Information supplied: Begin

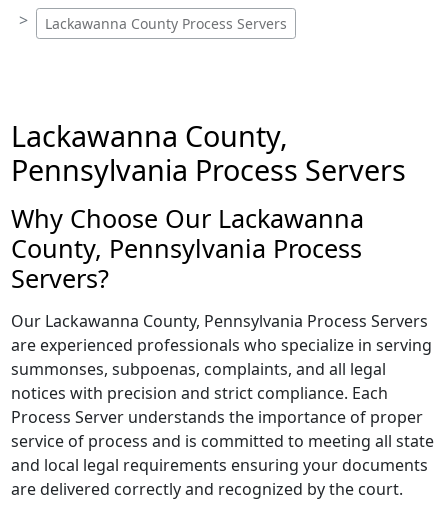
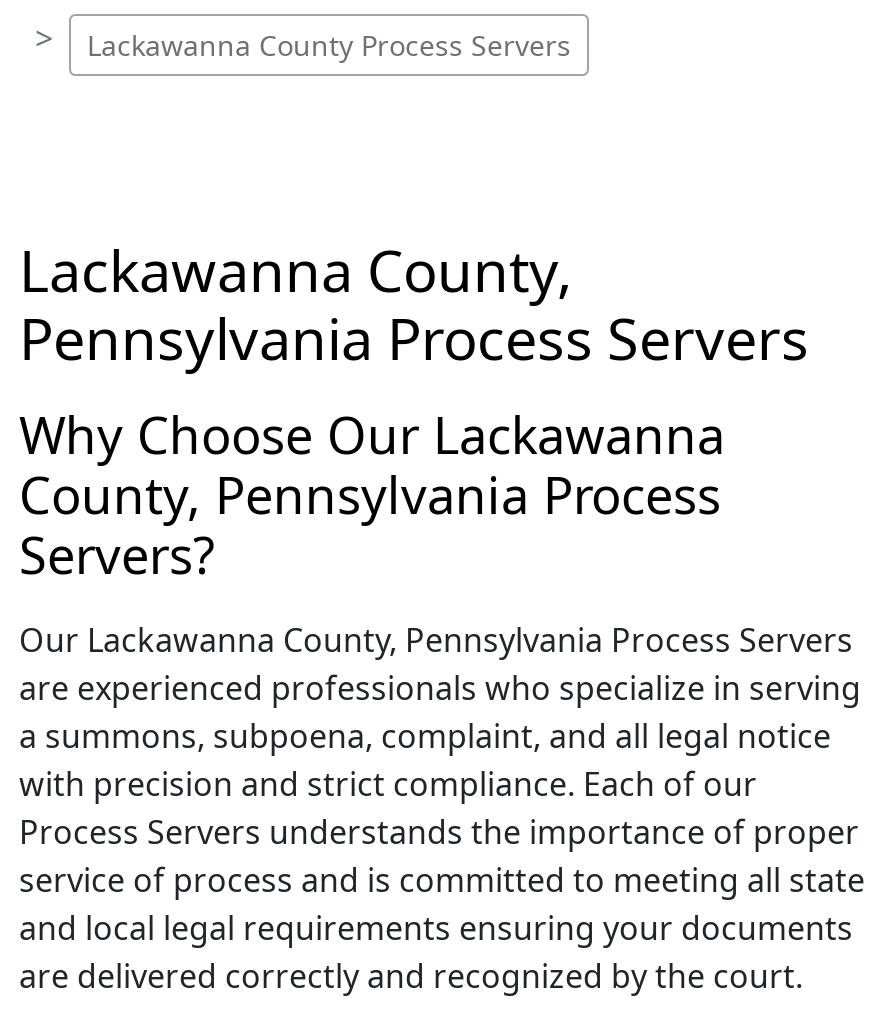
- summonses, subpoenas, complaints, and all legal
- notices with precision and strict compliance. Each
- Process Server understands the importance of proper
+ a summons, subpoena, complaint, and all legal notice
+ with precision and strict compliance. Each of our
+ Process Servers understands the importance of proper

Information supplied: End

#### What to do
Apart from the pictures, every record must be set down exactly.

#### Answer to this exercise
- summonses, subpoenas, complaints, and all legal
- notices with precision and strict compliance. Each
- Process Server understands the importance of proper
+ a summons, subpoena, complaint, and all legal notice
+ with precision and strict compliance. Each of our
+ Process Servers understands the importance of proper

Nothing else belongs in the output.